9. A boat moves downstream at the rate of 1 km in $${\text{7}}\frac{1}{2}$$ minutes and upstream at the rate of 5 km an hour. What is the speed of the boat in the still water?

a) 8 km/hour

b) $${\text{6}}\frac{1}{2}$$ km/hour

c) 4 km/hour

d) $${\text{3}}\frac{1}{2}$$ km/hour

Explanation: Rate downstream of boat

$$\eqalign{ & {\text{ = }}\left( {\frac{1}{{\frac{{15}}{{2 \times 60}}}}} \right)\,{\text{kmph}} \cr & = \frac{{2 \times 60}}{{15}}\,{\text{kmph}} \cr & = 8\,{\text{kmph}} \cr} $$

Rate downstream of boat = 5 kmph

Speed of boat in still water = $$\frac{1}{2}$$ (Rate downstream + Rate upstream)

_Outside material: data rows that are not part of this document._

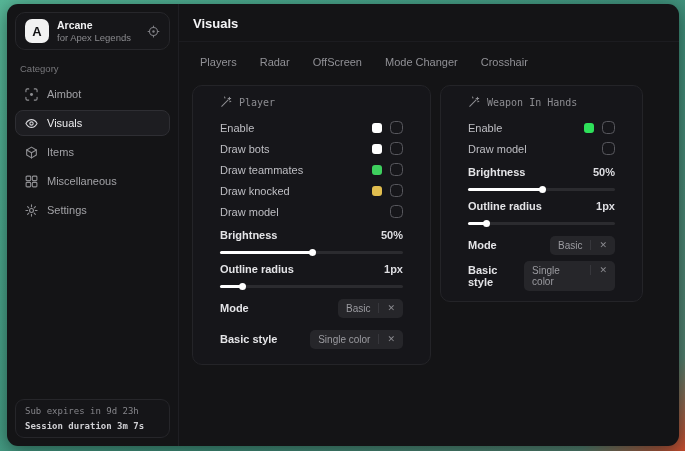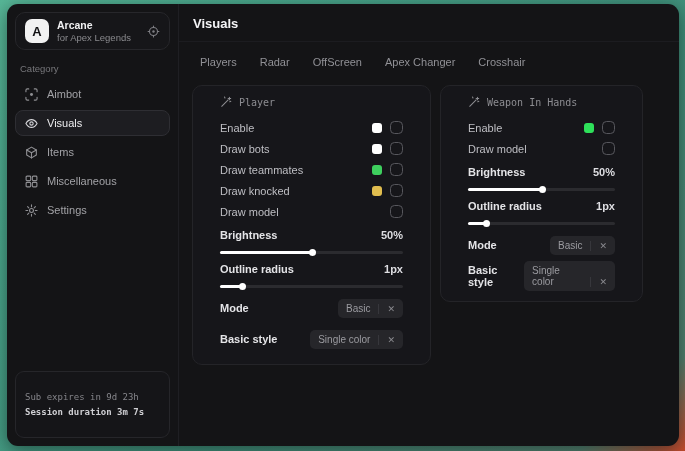--- a/index.html
+++ b/index.html
@@ -30,21 +30,21 @@
     display:flex; align-items:center; gap:9px; height:26px; padding:0 9px; margin-bottom:3px;
     border:1px solid transparent; border-radius:8px; color:#a2a2a6; font-size:11px; cursor:default;
   }
   .side-item .icon { color:#8f8f93; }
   .side-item.active { background:#1d1d21; border-color:#2e2e33; color:#ececee; }
   .side-item.active .icon { color:#d2d2d6; }
   .icon { display:inline-flex; }
   .icon svg { display:block; }
   .side-footer {
     position:absolute; left:8px; right:8px; bottom:8px;
-    border:1px solid #26262a; border-radius:9px; padding:18px 9px; background:#151518;
+    border:1px solid #26262a; border-radius:9px; padding:4px 9px; background:#151518;
     font-family:"DejaVu Sans Mono", monospace; font-size:9px; line-height:1.6;
   }
   .sf-line1 { color:#85858a; }
   .sf-line2 { color:#cfcfd3;font-weight:bold; }
   
   .main { flex:1; display:flex; flex-direction:column; }
   .main-header { padding:12px 14px 10px; border-bottom:1px solid #1c1c20; }
   .page-title { font-size:13px; font-weight:700; color:#f4f4f6; }
   .tabs { display:flex; gap:5px; margin:9px 12px 12px; }
   .tab { padding:5px 9px; border-radius:7px; font-size:11px; color:#919196; cursor:default; }
@@ -62,21 +62,21 @@
   .checkbox { width:13px; height:13px; border:1.5px solid #57575d; border-radius:4.5px; background:transparent; }
   .slider-block { margin:7px 0 5px; }
   .slider-block .row { font-size:11px; }
   .row-label-strong { color:#e4e4e7; font-weight:700; }
   .row-value { color:#dedee2; font-weight:700; }
   .slider { margin-top:8px; height:7px; position:relative; cursor:default; }
   .slider .track { position:absolute; left:0; right:0; top:2px; height:3px; background:#2b2b2f; border-radius:2px; }
   .slider .fill { position:absolute; left:0; top:2px; height:3px; background:#ffffff; border-radius:2px; }
   .slider .thumb { position:absolute; top:0; width:7px; height:7px; background:#ffffff; border-radius:50%; }
   .tag-row { height:26px; margin-top:5px; font-size:11px; }
-  .tag { display:flex; align-items:flex-end; background:#26262a; border-radius:5px; padding:4px 8px; }
+  .tag { display:flex; align-items:flex-start; background:#26262a; border-radius:5px; padding:4px 8px; }
   .tag-text { font-size:10px; color:#9b9ba0; }
   .tag-x { font-size:9px; color:#8a8a8f; margin-left:8px; padding-left:8px; border-left:1px solid #37373c; cursor:default; }
 </style>
 </head>
 <body>
 
 <div class="window">
 
   <aside class="sidebar">
     <div class="brand-card">
@@ -150,21 +150,21 @@
   </aside>
 
   <main class="main">
     <div class="main-header">
       <div class="page-title">Visuals</div>
     </div>
     <div class="tabs" id="tabs">
         <div class="tab">Players</div>
         <div class="tab">Radar</div>
         <div class="tab">OffScreen</div>
-        <div class="tab">Apex Changer</div>
+        <div class="tab">Mode Changer</div>
         <div class="tab">Crosshair</div>
       </div>
     <div class="panels" id="panels">
         <section class="panel panel-player">
           <div class="panel-header">
             <span class="icon">
               <svg width="12" height="12" viewBox="0 0 14 14" fill="none" stroke="currentColor" stroke-width="1.2" stroke-linecap="round">
                 <path d="M2 12 9.5 4.5"></path>
                 <path d="M11 1.5v3M9.5 3h3M5.3 1.2l.5 1.2M12.6 6.2l-1.2.5"></path>
               </svg>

$$\eqalign{ & = \frac{1}{2}\left( {8 + 5} \right) \cr & = \frac{{13}}{2} \cr & = 6\frac{1}{2}\,{\text{kmph}} \cr} $$

10. A boat takes half time in moving a certain distance downstream than upstream. The ratio of the speed of the boat in still water and that of the current is?

a) 2 : 1

b) 4 : 3

c) 1 : 2

d) 3 : 1

Explanation: Let the speed of boat in still water = x km/hr,

and Speed of current = y km/hr

Rate downstream = (x + y) km/hr, and Rate upstream = (x – y) km/hr

Distance = Speed × Time

$$\eqalign{ & \left( {x - y} \right) \times 2t = \left( {x + y} \right) \times t \cr & 2x - 2y = x + y \cr & 2x - x = 2y + y \cr & x = 3y \cr & \Rightarrow \frac{x}{y} = \frac{3}{1} = 3:1 \cr} $$